Update on Laser Treatment for Patients with Heart Disease
By Judith M. Kramer, MD, MS and Nancy M. Allen LaPointe, PharmD

In a previous article, we described a study being conducted by the Society for Thoracic Surgeons (STS), Duke CERTs researchers, and the U.S. Food and Drug Administration (FDA) that is evaluating the safety of a new laser treatment for patients with severe chest pain: transmyocardial revascularization (TMR). This article covers the progress of this study.
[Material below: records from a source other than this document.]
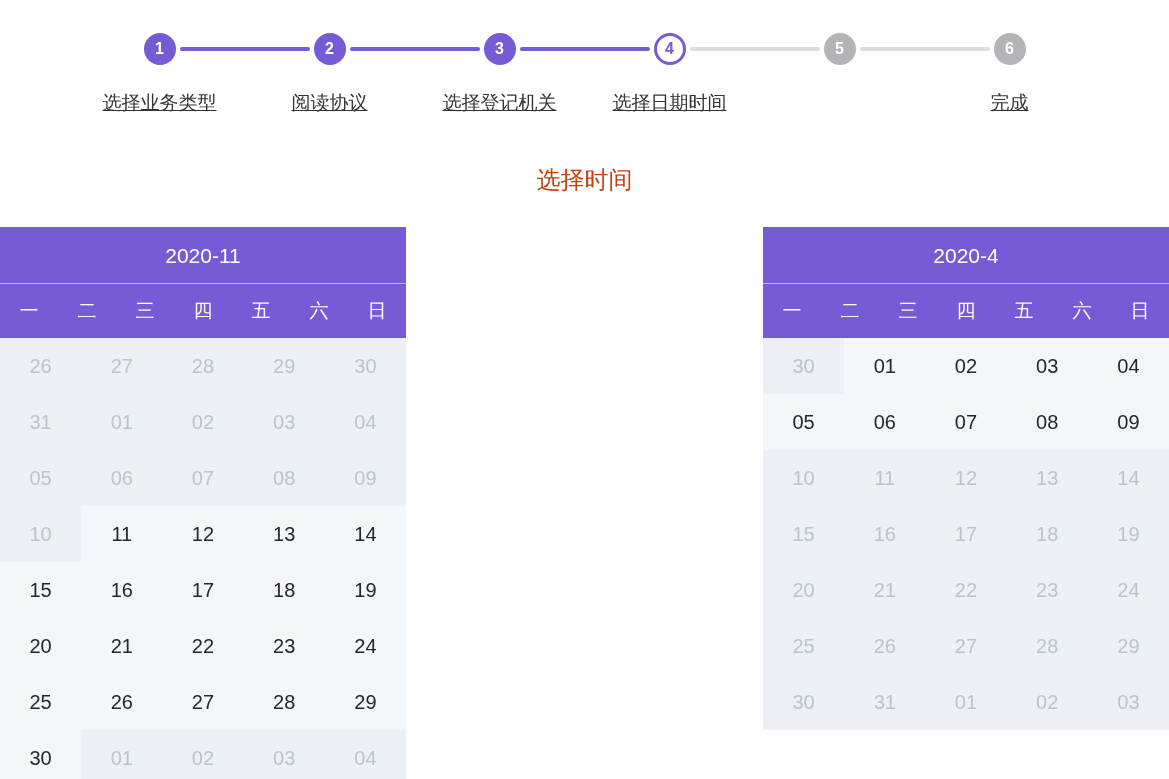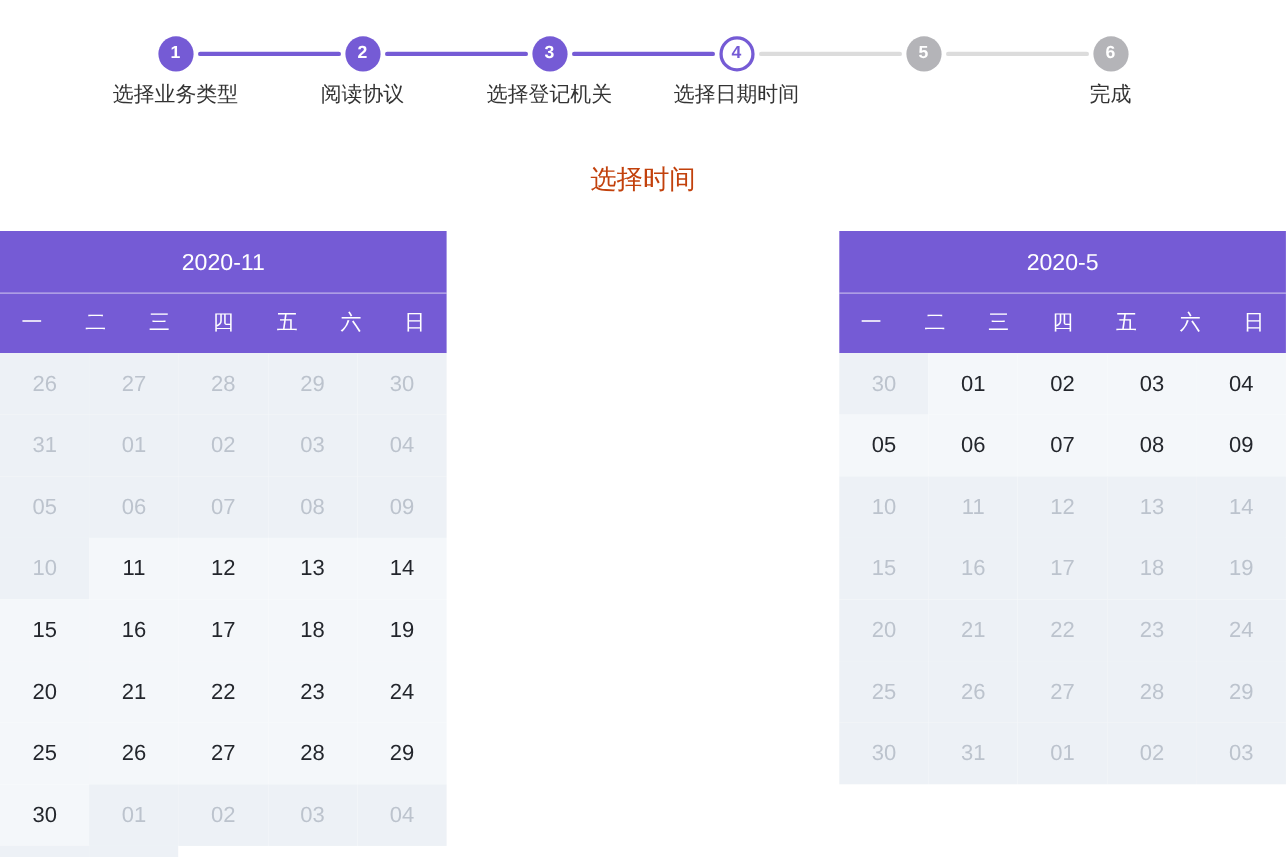--- a/index.html
+++ b/index.html
@@ -20,7 +20,7 @@
   .step.done .circle { background:var(--accent); }
   .step.current .circle { background:#fff; color:var(--accent);
     border:3px solid var(--accent); line-height:26px; }
-  .step .slabel { margin-top:8px; font-size:19px; color:#333; white-space:nowrap; }
+  .step .slabel { margin-top:25px; font-size:19px; color:#333; white-space:nowrap;text-decoration:underline; }
 
   
   .page-title { text-align:center; margin-top:48px; font-size:24px;

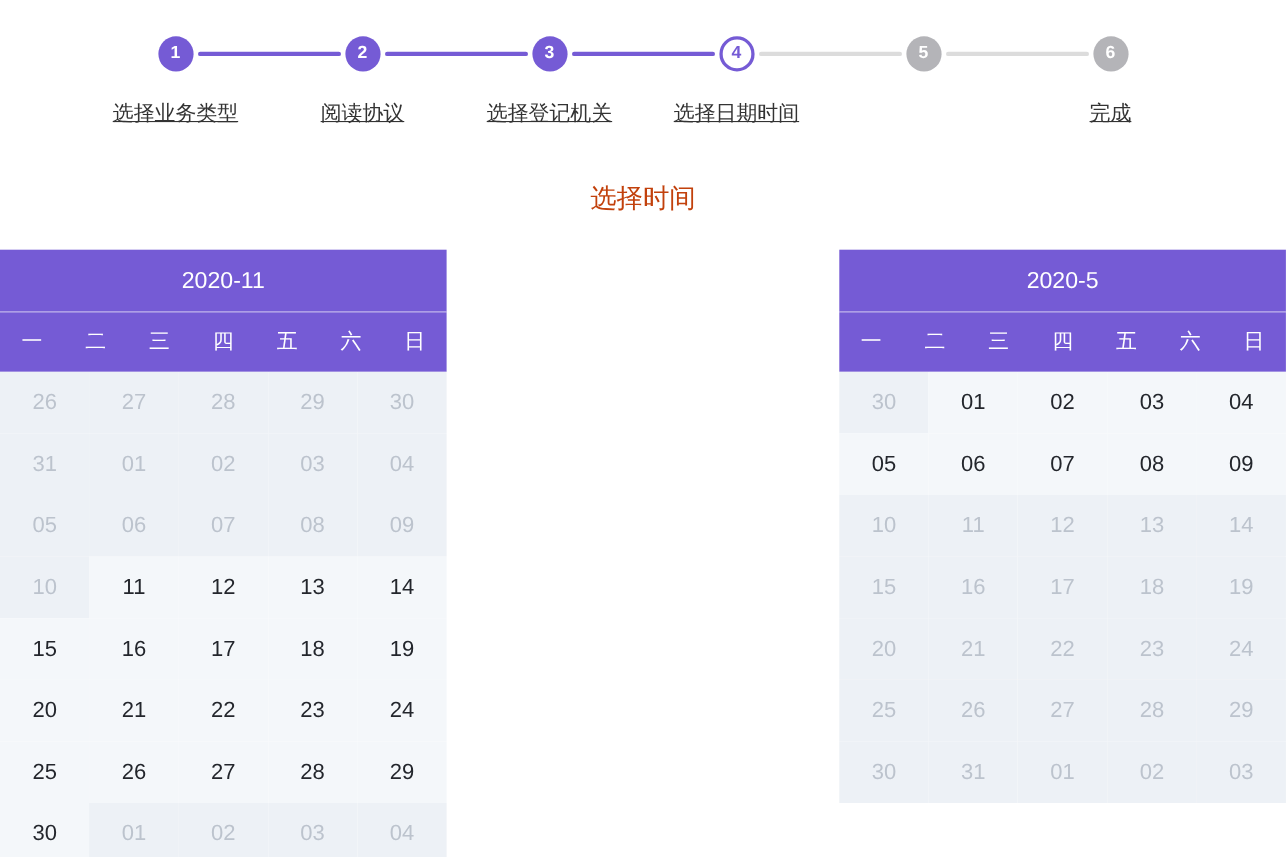--- a/index.html
+++ b/index.html
@@ -142,7 +142,7 @@
       </div>
     </div>
     <div class="calendar">
-      <div class="cal-head">2020-5</div>
+      <div class="cal-head">2020-4</div>
       <div class="cal-week">
         <div class="wd">一</div>
         <div class="wd">二</div>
The treatment uses a laser to "drill" tiny holes in the parts of the heart muscle that are not getting enough blood. These areas are said to be ischemic. The FDA approved two laser devices in 1998 for patients with ischemic chest pain who do not get relief from either coronary artery bypass grafting (CABG, or "bypass surgery"), in which another blood vessel is used to bypass a blocked artery in the heart, or angioplasty, in which a balloon threaded into the blocked artery is used to compress the obstructive material against the inner walls of the vessel.

Over 500 hospitals around the U.S. are collecting information about the heart surgeries they perform, and they are putting the information into one large common database. The STS, Duke CERTs, and FDA researchers have used the information in this database to examine the use and outcomes of TMR over time.

From January 1998 through December 2001, 3136 patients had received TMR. Of note, about 80% of these patients had the laser treatment combined with CABG. The bypass grafts were placed in ischemic areas of heart muscle that could be reached by these connecting blood vessels, and TMR was performed in ischemic areas that could not be reached by the bypass grafts.

During this time, the number of hospitals in the database performing TMR increased from 5% to 32%. The results of this study are being developed for publication and will include why patients received TMR and how well they did after the procedure.

Recent articles have described the use of TMR with CABG in patients with ischemic heart muscle that could not be reached by bypass grafts. We hope that our study will add important information to what is already known about this treatment, to better understand its benefits and risks.